§ **Exercise material**
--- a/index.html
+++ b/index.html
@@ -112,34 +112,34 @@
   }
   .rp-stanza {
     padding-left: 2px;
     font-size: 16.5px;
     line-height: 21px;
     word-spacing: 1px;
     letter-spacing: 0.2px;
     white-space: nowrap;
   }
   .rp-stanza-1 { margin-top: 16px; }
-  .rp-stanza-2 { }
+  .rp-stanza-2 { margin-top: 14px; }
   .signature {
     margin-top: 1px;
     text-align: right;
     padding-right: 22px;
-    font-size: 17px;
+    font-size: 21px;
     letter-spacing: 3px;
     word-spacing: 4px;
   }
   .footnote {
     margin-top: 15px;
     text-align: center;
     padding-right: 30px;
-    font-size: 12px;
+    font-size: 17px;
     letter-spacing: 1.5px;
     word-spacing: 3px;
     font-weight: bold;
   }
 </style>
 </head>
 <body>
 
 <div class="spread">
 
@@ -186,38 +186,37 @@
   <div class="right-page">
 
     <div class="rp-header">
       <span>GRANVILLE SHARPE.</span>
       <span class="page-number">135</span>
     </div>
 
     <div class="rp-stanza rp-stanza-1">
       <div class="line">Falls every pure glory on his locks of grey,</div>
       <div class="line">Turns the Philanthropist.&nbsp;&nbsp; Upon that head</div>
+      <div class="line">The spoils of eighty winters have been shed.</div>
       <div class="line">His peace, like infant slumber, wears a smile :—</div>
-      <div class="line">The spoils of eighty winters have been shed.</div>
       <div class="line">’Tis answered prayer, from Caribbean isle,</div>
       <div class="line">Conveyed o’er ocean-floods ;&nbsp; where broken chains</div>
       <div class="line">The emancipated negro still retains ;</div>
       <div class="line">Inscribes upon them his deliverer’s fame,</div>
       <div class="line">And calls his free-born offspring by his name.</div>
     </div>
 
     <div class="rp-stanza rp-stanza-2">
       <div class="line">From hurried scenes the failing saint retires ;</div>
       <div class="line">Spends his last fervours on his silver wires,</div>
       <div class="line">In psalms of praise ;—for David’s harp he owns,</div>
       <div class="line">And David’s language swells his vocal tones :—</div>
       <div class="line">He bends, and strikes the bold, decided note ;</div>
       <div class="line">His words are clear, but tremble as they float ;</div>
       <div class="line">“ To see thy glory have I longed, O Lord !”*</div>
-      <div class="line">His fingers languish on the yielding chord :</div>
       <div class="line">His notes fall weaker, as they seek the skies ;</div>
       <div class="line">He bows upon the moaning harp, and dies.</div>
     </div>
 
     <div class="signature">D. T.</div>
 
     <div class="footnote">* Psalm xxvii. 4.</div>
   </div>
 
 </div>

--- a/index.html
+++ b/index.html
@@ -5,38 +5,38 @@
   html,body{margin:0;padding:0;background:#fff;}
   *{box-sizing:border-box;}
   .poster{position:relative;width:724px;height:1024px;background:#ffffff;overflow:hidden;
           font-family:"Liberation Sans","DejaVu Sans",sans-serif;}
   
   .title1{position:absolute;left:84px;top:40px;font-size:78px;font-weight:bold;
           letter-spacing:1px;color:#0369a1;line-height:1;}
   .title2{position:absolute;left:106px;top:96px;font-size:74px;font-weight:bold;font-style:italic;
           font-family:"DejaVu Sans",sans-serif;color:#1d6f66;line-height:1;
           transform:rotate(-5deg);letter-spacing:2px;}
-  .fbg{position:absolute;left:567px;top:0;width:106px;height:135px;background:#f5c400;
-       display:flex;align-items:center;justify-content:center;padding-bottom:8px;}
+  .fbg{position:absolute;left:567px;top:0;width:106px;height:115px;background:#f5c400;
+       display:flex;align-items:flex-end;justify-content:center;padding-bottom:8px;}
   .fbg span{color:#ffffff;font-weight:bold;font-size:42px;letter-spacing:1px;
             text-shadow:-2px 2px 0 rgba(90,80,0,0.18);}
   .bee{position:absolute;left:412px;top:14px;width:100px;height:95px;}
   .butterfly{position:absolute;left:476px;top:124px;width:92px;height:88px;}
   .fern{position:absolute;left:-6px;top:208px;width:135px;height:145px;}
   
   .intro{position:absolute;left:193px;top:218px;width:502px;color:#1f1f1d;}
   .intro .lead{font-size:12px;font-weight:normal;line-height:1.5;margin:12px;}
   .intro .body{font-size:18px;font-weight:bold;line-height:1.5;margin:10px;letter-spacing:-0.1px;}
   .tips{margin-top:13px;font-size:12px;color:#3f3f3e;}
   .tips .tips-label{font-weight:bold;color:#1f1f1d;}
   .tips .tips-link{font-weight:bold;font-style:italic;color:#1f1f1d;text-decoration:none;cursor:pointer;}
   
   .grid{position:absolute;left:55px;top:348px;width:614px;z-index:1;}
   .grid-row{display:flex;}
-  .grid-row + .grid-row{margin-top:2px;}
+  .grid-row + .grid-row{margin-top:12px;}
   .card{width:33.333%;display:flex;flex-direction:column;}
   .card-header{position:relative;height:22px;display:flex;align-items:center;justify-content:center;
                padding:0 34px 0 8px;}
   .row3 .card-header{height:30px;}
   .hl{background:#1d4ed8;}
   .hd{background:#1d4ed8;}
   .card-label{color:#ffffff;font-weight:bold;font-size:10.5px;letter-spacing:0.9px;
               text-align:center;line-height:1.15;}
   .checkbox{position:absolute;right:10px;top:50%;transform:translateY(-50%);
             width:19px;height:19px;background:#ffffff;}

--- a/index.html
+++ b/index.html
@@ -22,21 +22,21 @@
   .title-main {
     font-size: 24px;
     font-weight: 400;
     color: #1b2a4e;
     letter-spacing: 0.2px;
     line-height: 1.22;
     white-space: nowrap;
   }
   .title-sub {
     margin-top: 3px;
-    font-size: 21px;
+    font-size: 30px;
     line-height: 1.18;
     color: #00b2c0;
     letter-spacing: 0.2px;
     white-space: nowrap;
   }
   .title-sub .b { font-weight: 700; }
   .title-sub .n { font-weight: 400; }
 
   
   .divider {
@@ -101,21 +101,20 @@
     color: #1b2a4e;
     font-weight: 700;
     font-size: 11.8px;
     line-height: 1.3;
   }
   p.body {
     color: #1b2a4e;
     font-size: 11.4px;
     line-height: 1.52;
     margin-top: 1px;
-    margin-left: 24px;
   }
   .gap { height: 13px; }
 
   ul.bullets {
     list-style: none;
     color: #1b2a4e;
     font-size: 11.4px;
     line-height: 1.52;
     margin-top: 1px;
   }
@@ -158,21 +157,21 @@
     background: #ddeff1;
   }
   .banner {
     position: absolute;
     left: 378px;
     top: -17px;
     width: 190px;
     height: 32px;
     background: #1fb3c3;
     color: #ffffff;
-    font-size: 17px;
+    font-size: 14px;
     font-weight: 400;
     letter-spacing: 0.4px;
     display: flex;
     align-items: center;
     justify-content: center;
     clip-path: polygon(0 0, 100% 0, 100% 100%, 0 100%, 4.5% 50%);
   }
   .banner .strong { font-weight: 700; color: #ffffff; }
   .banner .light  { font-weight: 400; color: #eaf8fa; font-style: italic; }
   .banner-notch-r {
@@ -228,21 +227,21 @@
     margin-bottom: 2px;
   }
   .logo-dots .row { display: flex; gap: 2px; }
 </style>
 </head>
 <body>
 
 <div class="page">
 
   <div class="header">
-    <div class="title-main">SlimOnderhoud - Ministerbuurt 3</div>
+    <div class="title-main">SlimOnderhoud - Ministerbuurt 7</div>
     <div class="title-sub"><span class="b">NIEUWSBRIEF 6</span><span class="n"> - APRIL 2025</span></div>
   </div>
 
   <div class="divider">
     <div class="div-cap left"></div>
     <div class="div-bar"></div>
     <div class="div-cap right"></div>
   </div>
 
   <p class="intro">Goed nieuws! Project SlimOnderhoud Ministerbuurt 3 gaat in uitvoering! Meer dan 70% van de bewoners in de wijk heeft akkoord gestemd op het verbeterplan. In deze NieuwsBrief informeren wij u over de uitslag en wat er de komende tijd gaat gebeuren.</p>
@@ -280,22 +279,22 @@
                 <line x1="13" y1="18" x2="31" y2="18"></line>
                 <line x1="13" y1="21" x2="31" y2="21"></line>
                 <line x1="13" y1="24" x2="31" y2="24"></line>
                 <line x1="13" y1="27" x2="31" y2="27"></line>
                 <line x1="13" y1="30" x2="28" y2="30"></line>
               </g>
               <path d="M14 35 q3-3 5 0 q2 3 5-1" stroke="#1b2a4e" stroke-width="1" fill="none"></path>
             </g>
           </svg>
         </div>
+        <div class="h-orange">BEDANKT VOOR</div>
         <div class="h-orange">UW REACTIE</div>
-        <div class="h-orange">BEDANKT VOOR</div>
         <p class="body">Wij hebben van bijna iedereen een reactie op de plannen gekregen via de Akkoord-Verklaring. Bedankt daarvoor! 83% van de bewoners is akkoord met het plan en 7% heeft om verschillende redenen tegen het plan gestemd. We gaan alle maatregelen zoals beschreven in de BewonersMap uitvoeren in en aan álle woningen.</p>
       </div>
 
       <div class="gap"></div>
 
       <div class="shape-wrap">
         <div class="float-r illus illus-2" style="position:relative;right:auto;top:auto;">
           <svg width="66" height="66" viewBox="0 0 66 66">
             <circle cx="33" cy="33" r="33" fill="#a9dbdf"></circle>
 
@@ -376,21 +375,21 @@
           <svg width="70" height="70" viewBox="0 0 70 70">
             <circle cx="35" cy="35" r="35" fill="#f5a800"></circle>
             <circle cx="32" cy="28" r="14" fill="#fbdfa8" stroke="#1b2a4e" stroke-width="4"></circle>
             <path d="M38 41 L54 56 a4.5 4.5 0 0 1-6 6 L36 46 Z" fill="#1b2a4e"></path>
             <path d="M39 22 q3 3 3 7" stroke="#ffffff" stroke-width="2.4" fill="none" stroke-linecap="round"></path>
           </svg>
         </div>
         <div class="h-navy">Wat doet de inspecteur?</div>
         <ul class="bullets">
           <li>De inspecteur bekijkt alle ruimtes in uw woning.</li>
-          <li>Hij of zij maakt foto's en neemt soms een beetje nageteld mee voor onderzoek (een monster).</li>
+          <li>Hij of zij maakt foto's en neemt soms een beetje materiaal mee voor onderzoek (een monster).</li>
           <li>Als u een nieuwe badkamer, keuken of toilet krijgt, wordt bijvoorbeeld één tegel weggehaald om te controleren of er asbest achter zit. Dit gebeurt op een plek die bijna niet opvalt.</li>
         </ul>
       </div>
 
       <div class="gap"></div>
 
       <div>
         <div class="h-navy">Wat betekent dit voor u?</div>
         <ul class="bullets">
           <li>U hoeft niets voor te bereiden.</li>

§ **About this exercise**
Would you state how many lines of the data above hold the string "display"? Reply with the number alone.

§ **Exercise output**
7